EXERCISE DETAILS: Write out each entry below exactly; the images do not belong in your copy.

(Stored items)
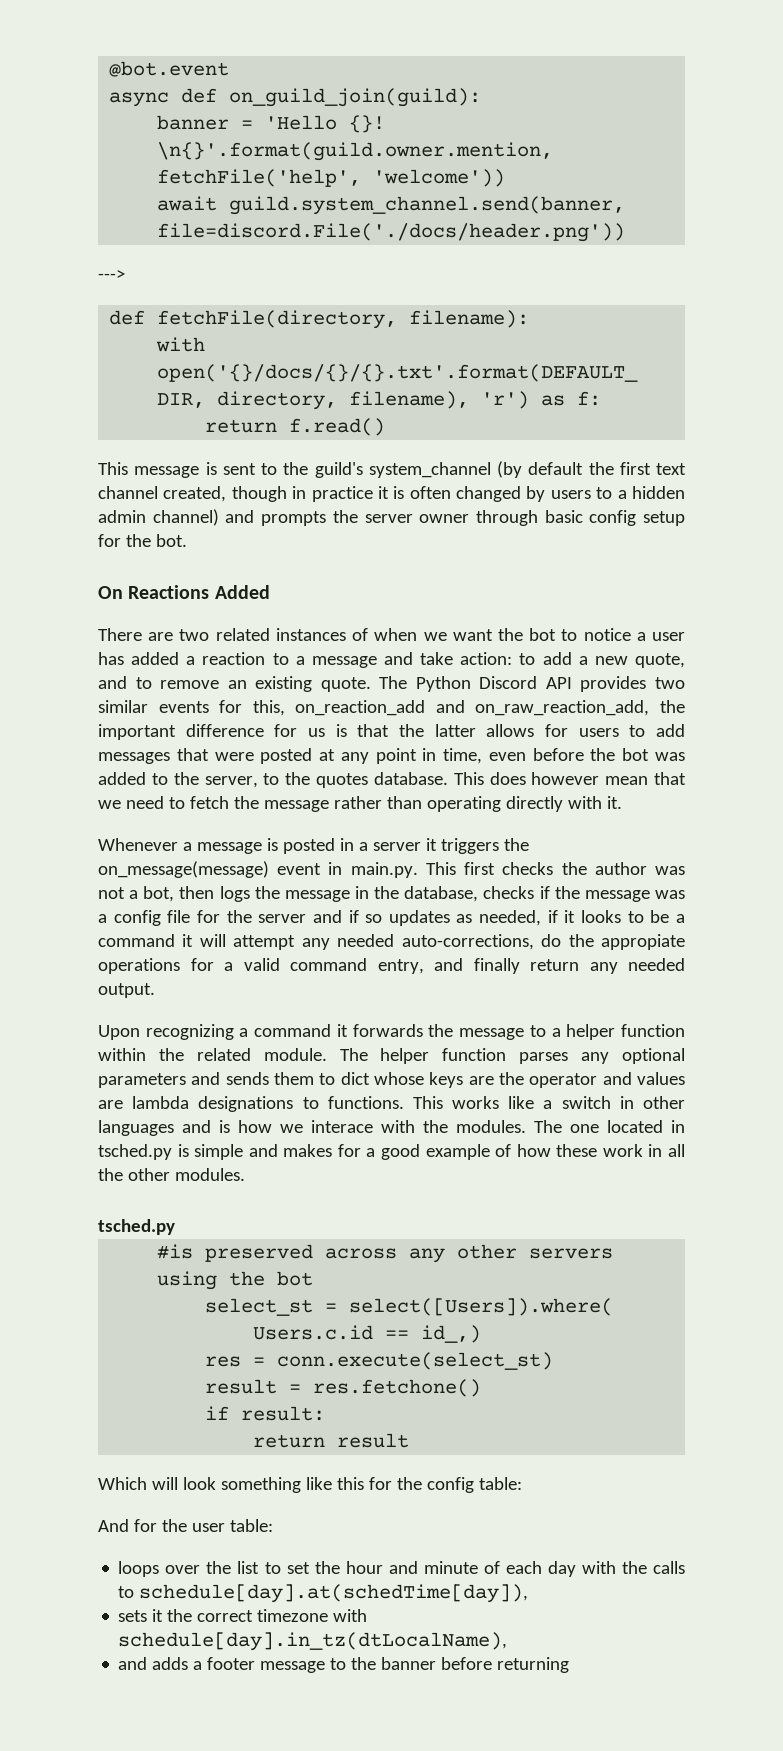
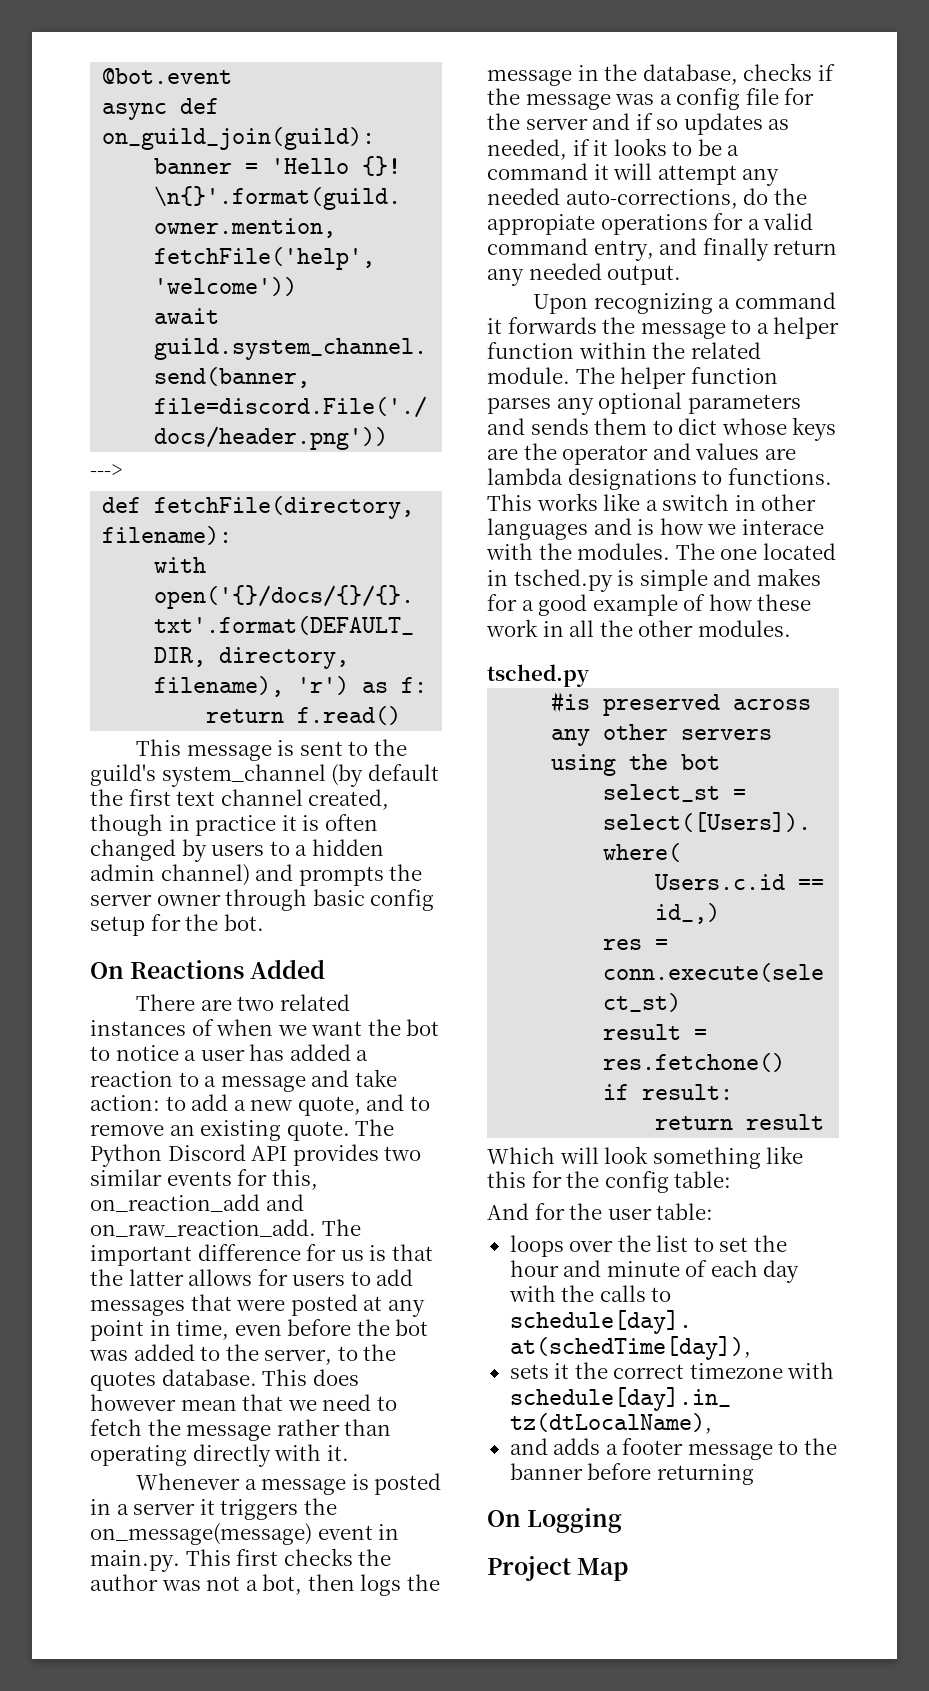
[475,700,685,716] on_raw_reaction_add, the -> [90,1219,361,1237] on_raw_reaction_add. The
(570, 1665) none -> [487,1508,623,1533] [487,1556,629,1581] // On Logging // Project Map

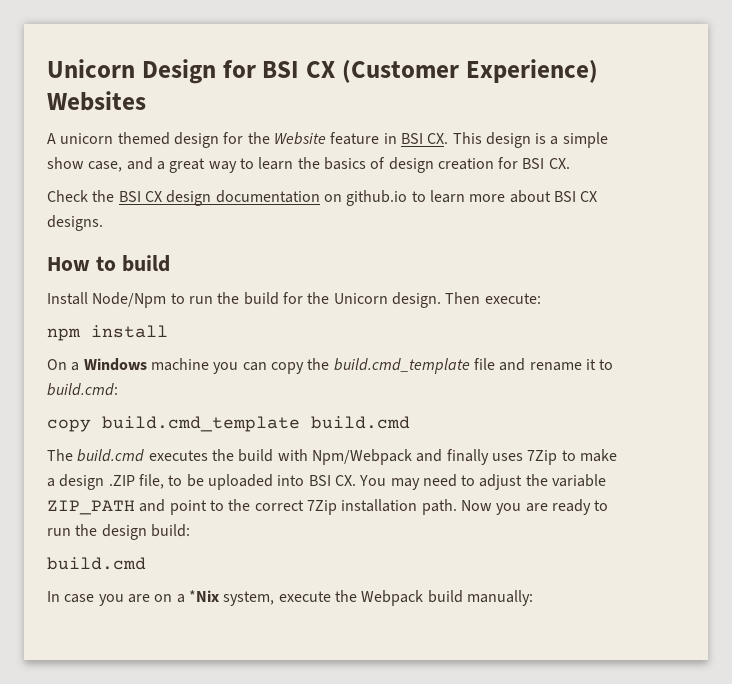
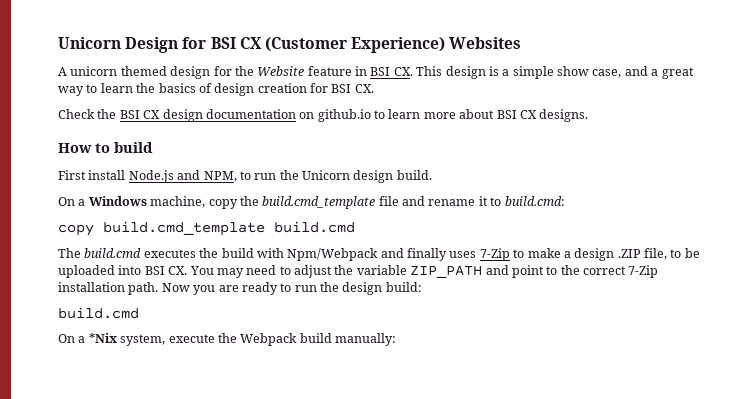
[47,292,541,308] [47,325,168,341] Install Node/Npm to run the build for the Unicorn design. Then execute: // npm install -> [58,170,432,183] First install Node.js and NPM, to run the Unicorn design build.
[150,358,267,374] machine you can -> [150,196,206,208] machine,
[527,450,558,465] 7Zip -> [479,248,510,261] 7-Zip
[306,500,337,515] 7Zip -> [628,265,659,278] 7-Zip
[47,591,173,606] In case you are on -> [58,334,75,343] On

EXPECTED ANSWER:
[475,700,685,716] on_raw_reaction_add, the -> [90,1219,361,1237] on_raw_reaction_add. The
(570, 1665) none -> [487,1508,623,1533] [487,1556,629,1581] // On Logging // Project Map

[47,292,541,308] [47,325,168,341] Install Node/Npm to run the build for the Unicorn design. Then execute: // npm install -> [58,170,432,183] First install Node.js and NPM, to run the Unicorn design build.
[150,358,267,374] machine you can -> [150,196,206,208] machine,
[527,450,558,465] 7Zip -> [479,248,510,261] 7-Zip
[306,500,337,515] 7Zip -> [628,265,659,278] 7-Zip
[47,591,173,606] In case you are on -> [58,334,75,343] On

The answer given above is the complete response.